Your instructions:
Nothing but the lines from the start of the entries below through the line containing "flex:1; background:#c2410c; padding-top:6px;" should appear in the answer, copied exactly and free of pictures.

━━━

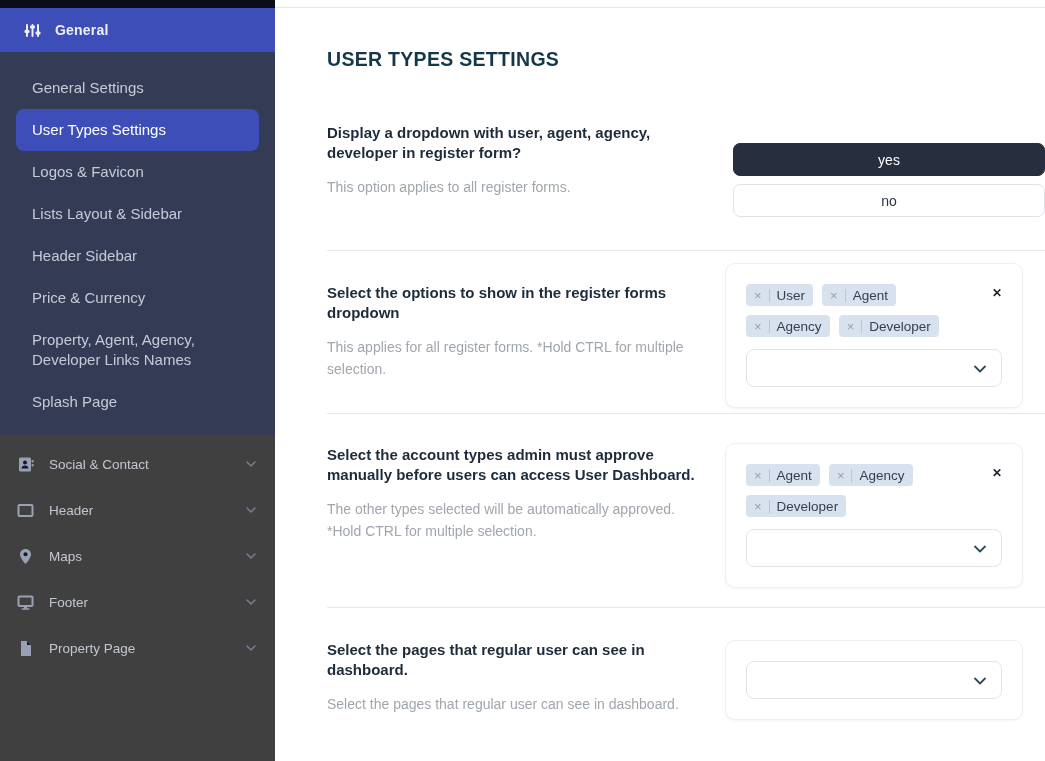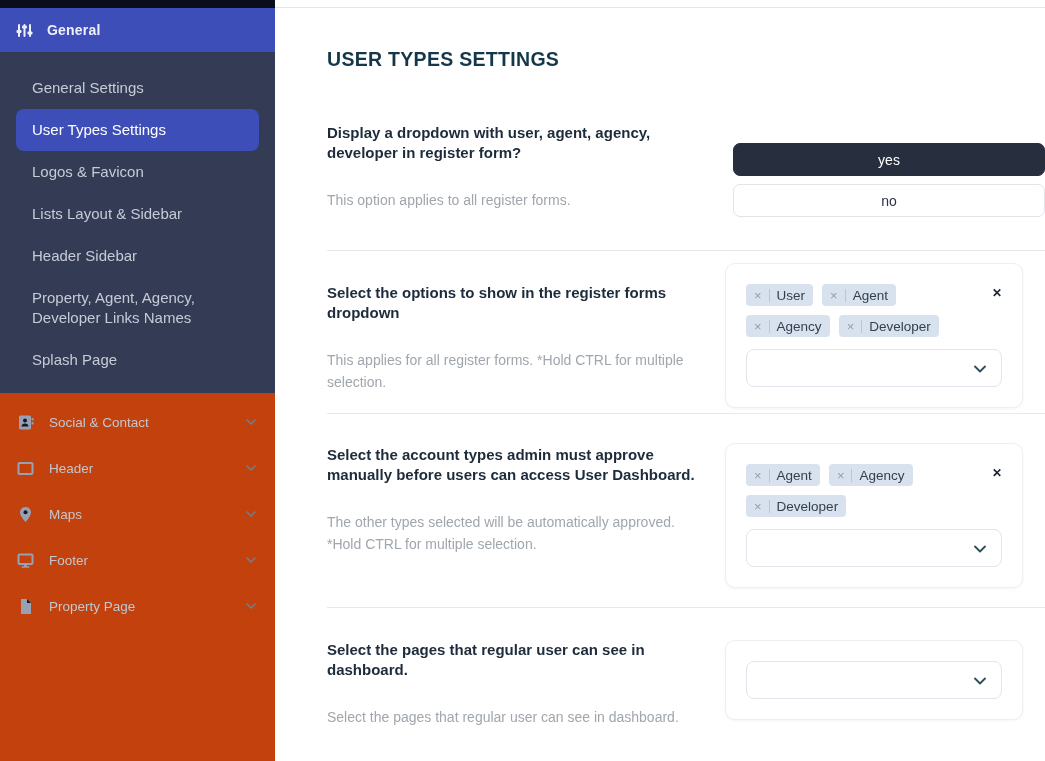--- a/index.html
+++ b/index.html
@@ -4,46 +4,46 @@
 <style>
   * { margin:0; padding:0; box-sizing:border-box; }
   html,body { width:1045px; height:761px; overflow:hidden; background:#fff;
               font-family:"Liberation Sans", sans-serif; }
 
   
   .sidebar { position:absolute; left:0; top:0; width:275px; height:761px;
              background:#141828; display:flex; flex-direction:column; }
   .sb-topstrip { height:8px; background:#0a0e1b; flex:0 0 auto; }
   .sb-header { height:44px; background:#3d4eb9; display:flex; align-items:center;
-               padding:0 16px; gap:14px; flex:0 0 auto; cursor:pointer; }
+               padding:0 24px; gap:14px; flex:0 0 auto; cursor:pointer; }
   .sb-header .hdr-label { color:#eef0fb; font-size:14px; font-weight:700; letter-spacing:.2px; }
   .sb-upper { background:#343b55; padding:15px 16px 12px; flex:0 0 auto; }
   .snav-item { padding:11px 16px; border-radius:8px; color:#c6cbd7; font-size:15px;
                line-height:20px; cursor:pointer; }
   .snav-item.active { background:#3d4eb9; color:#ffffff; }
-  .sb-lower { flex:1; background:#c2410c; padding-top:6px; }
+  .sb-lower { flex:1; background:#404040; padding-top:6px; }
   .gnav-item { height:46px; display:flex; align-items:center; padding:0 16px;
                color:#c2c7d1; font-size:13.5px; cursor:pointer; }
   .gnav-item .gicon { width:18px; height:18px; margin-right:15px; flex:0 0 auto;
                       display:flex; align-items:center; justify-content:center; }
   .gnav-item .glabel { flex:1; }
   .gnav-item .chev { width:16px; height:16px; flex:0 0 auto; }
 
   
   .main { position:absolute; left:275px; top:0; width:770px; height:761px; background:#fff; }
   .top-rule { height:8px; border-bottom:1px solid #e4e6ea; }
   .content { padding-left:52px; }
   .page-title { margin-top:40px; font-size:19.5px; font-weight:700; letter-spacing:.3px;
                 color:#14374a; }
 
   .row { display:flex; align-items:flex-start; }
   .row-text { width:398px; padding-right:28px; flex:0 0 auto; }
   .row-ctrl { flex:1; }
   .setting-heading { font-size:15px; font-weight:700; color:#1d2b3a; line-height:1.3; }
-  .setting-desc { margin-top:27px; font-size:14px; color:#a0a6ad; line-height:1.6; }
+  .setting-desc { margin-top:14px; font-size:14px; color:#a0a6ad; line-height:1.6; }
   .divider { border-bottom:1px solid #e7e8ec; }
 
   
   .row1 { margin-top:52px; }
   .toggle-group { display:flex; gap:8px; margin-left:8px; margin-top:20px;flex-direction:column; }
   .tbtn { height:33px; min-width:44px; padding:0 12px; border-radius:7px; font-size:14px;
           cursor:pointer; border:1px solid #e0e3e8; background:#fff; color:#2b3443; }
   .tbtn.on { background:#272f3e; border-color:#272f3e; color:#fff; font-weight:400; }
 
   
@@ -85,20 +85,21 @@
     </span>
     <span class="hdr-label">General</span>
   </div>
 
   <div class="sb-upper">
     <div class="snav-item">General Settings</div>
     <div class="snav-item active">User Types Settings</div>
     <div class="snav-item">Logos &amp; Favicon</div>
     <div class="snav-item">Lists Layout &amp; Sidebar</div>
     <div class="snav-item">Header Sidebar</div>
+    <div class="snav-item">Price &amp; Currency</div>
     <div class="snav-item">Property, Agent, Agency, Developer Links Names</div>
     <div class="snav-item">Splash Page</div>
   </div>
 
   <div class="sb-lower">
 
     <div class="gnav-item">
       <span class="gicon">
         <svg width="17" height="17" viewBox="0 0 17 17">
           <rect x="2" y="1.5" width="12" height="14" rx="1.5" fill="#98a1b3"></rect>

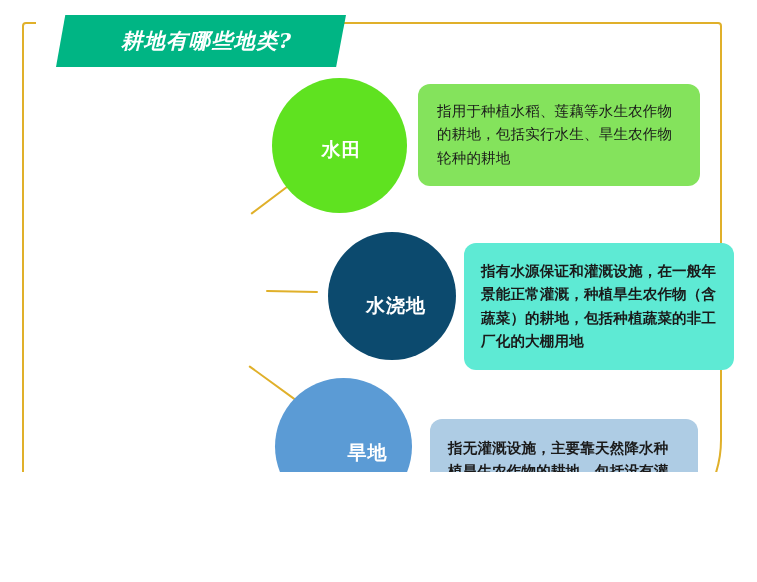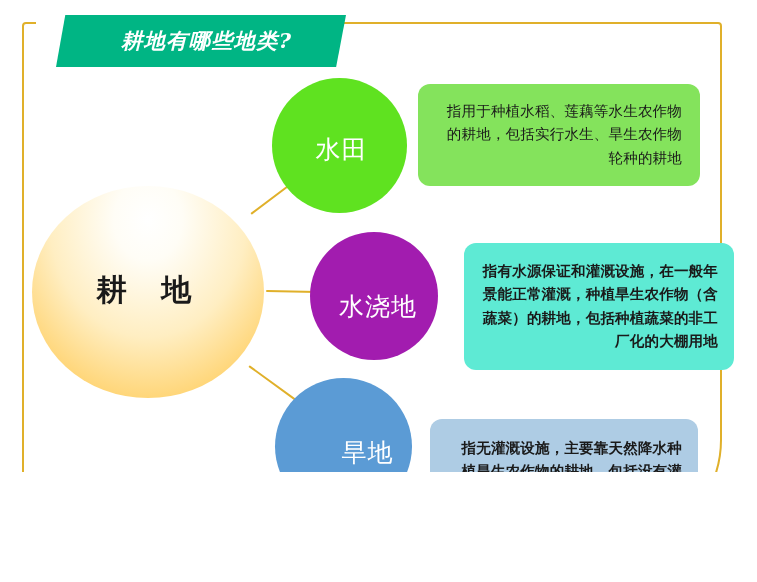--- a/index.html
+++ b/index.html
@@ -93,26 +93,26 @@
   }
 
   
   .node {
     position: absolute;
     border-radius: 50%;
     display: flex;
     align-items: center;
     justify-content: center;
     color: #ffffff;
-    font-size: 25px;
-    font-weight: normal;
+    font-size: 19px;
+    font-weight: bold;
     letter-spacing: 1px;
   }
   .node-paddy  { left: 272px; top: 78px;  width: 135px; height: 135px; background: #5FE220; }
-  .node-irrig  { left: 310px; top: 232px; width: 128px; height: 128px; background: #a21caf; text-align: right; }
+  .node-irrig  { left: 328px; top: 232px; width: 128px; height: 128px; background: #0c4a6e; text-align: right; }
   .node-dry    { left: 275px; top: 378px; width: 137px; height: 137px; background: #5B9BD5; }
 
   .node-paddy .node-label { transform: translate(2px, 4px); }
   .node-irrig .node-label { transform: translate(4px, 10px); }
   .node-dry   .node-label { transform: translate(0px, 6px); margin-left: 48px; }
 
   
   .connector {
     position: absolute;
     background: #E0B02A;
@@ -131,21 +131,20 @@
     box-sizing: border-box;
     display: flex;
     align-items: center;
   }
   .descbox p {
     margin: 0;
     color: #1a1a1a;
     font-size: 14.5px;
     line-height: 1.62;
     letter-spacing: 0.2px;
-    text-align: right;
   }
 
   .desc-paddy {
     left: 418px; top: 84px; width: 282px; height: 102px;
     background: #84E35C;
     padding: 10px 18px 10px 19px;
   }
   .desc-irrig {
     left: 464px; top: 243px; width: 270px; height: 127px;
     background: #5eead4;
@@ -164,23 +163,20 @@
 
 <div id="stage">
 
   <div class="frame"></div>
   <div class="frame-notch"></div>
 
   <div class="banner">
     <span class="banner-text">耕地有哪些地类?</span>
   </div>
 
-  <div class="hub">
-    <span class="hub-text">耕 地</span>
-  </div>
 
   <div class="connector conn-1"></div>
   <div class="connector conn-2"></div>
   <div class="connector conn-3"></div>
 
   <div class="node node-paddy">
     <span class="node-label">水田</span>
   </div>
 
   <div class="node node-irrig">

━━━

Task solution:
--- a/index.html
+++ b/index.html
@@ -4,46 +4,46 @@
 <style>
   * { margin:0; padding:0; box-sizing:border-box; }
   html,body { width:1045px; height:761px; overflow:hidden; background:#fff;
               font-family:"Liberation Sans", sans-serif; }
 
   
   .sidebar { position:absolute; left:0; top:0; width:275px; height:761px;
              background:#141828; display:flex; flex-direction:column; }
   .sb-topstrip { height:8px; background:#0a0e1b; flex:0 0 auto; }
   .sb-header { height:44px; background:#3d4eb9; display:flex; align-items:center;
-               padding:0 16px; gap:14px; flex:0 0 auto; cursor:pointer; }
+               padding:0 24px; gap:14px; flex:0 0 auto; cursor:pointer; }
   .sb-header .hdr-label { color:#eef0fb; font-size:14px; font-weight:700; letter-spacing:.2px; }
   .sb-upper { background:#343b55; padding:15px 16px 12px; flex:0 0 auto; }
   .snav-item { padding:11px 16px; border-radius:8px; color:#c6cbd7; font-size:15px;
                line-height:20px; cursor:pointer; }
   .snav-item.active { background:#3d4eb9; color:#ffffff; }
-  .sb-lower { flex:1; background:#c2410c; padding-top:6px; }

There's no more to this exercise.